Non-structure types (scalars, vectors, arrays, etc.) with the same operand parameterization cannot be type aliases. For non-structures, two type
<id>
s match if-and-only-if the types match.
What exactly does this mean?
#version 400
void main()
{
uint a = 4;
uint b = 5;
}
Compiling this shader with glslang results in
; SPIR-V
; Version: 1.0
; Generator: Khronos Glslang Reference Front End; 1
; Bound: 12
; Schema: 0
OpCapability Shader
%1 = OpExtInstImport "GLSL.std.450"
OpMemoryModel Logical GLSL450
OpEntryPoint Vertex %main "main"
OpSource GLSL 400
OpName %main "main"
OpName %a "a"
OpName %b "b"
%void = OpTypeVoid
%3 = OpTypeFunction %void
%uint = OpTypeInt 32 0
%_ptr_Function_uint = OpTypePointer Function %uint
%uint_4 = OpConstant %uint 4
%uint_5 = OpConstant %uint 5
%main = OpFunction %void None %3
%5 = OpLabel
%a = OpVariable %_ptr_Function_uint Function
%b = OpVariable %_ptr_Function_uint Function
OpStore %a %uint_4
OpStore %b %uint_5
OpReturn
OpFunctionEnd
Here %uint = OpTypeInt 32 0
is used several times and %_ptr_Function_uint
is also used two times.
Where does this rule even apply?
My guess is that that validation rule is unfortunately worded and refers to this (2.8. Types and Variables of SPIR-V specification):
Two different type
<id>
s form, by definition, two different types. It is valid to declare multiple aggregate type<id>
s having the same opcode and operands. This is to allow multiple instances of aggregate types with the same structure to be decorated differently. (Different decorations are not required; two different aggregate type<id>
s are allowed to have identical declarations and decorations, and will still be two different types.) Non-aggregate types are different: It is invalid to declare multiple type<id>
s for the same scalar, vector, or matrix type. That is, non-aggregate type declarations must all have different opcodes or operands. (Note that non-aggregate types cannot be decorated in ways that affect their type.)

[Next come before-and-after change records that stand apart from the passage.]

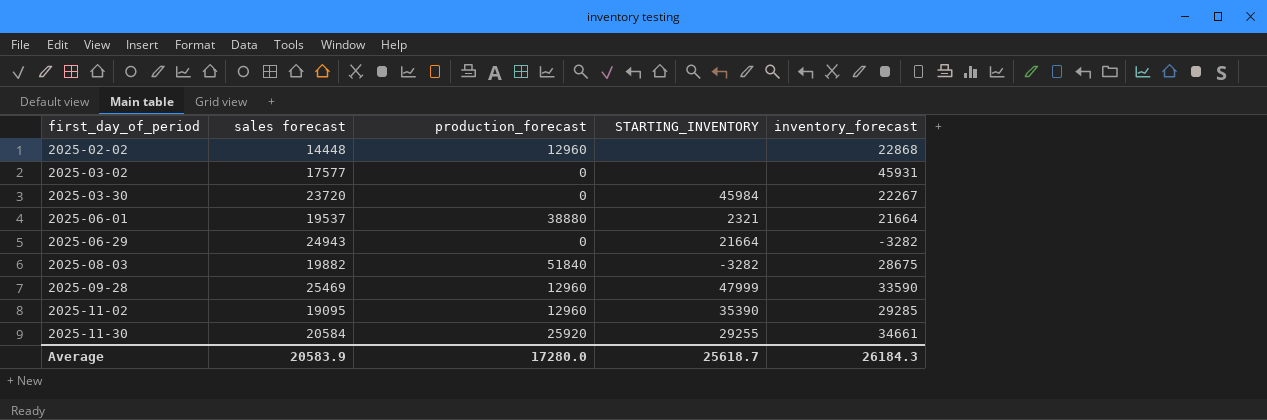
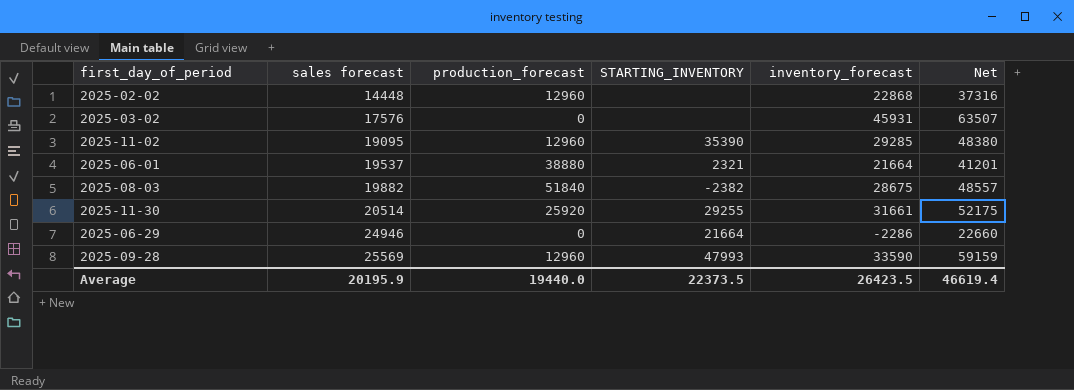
row order: first_day_of_period ascending -> sales forecast ascending
column Net | formula: none -> [sales forecast] + [inventory_forecast]
row 2025-03-30: 23720 | 0 | 45984 | 22267 -> none
2025-03-02 | sales forecast: 17577 -> 17576
2025-08-03 | STARTING_INVENTORY: -3282 -> -2382
2025-11-30 | sales forecast: 20584 -> 20514
2025-11-30 | inventory_forecast: 34661 -> 31661
2025-06-29 | sales forecast: 24943 -> 24946
2025-06-29 | inventory_forecast: -3282 -> -2286
2025-09-28 | sales forecast: 25469 -> 25569
2025-09-28 | STARTING_INVENTORY: 47999 -> 47993
Average | sales forecast: 20583.9 -> 20195.9
Average | production_forecast: 17280.0 -> 19440.0
Average | STARTING_INVENTORY: 25618.7 -> 22373.5
Average | inventory_forecast: 26184.3 -> 26423.5

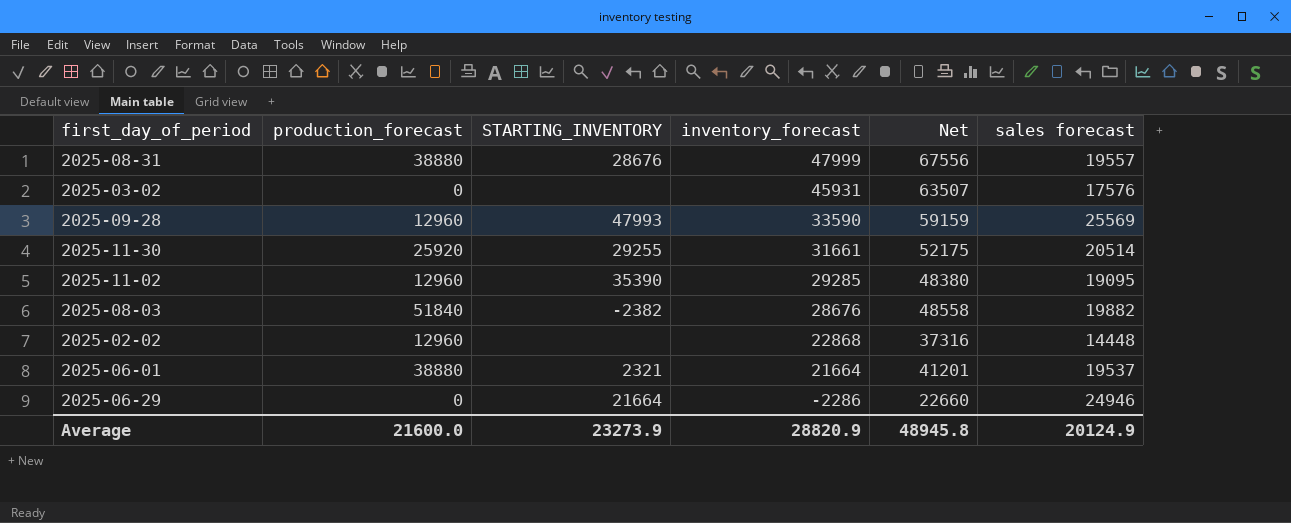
row order: sales forecast ascending -> inventory_forecast descending
column sales forecast | position: 2 -> 6
row 2025-08-31: none -> 38880 | 28676 | 47999 | 67556 | 19557
2025-08-03 | inventory_forecast: 28675 -> 28676
2025-08-03 | Net: 48557 -> 48558
Average | production_forecast: 19440.0 -> 21600.0
Average | STARTING_INVENTORY: 22373.5 -> 23273.9
Average | inventory_forecast: 26423.5 -> 28820.9
Average | Net: 46619.4 -> 48945.8
Average | sales forecast: 20195.9 -> 20124.9

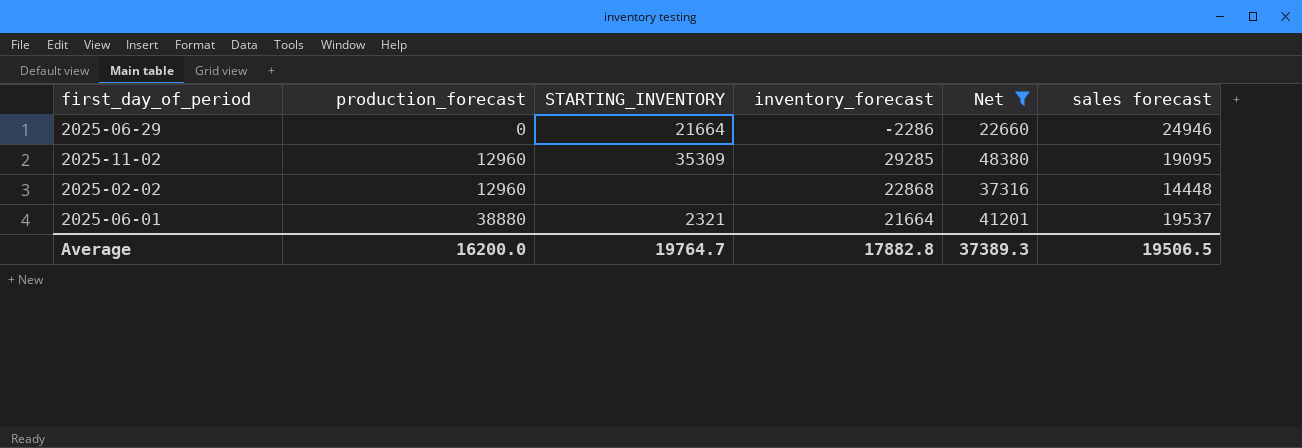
filter: none -> Net <= 48380
row order: inventory_forecast descending -> production_forecast ascending
2025-11-02 | STARTING_INVENTORY: 35390 -> 35309
Average | production_forecast: 21600.0 -> 16200.0
Average | STARTING_INVENTORY: 23273.9 -> 19764.7
Average | inventory_forecast: 28820.9 -> 17882.8
Average | Net: 48945.8 -> 37389.3
Average | sales forecast: 20124.9 -> 19506.5

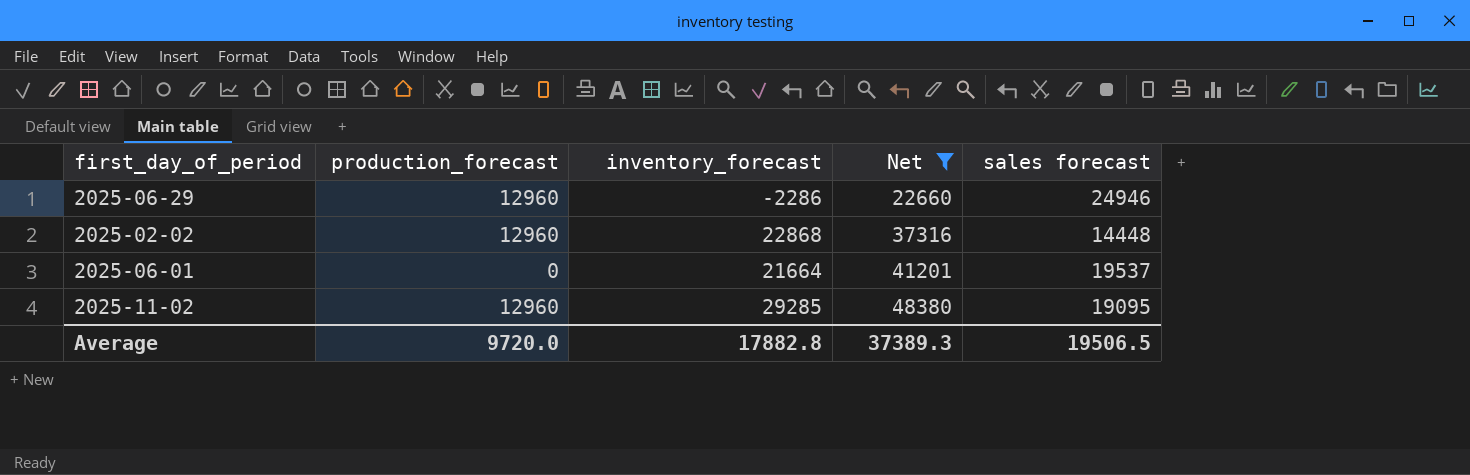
row order: production_forecast ascending -> Net ascending
column STARTING_INVENTORY | position: 3 -> none
2025-06-29 | production_forecast: 0 -> 12960
2025-06-01 | production_forecast: 38880 -> 0
Average | production_forecast: 16200.0 -> 9720.0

But there are differences. E.g. "non-aggregate"(i.e. non-structure + non-array) vs "non-structure".
So, what it means is you cannot do things like:
OpTypeInt id=1 bits=32 sign=0 // OK
OpTypeInt id=1 bits=32 sign=1 // ERROR -- redefined result id
OpTypeInt id=2 bits=32 sign=0 // ERROR -- uint32 already defined as id 1
OpTypeInt id=3 bits=32 sign=1 // OK
I don't see this rule violated in your human-readable SPIR-V example.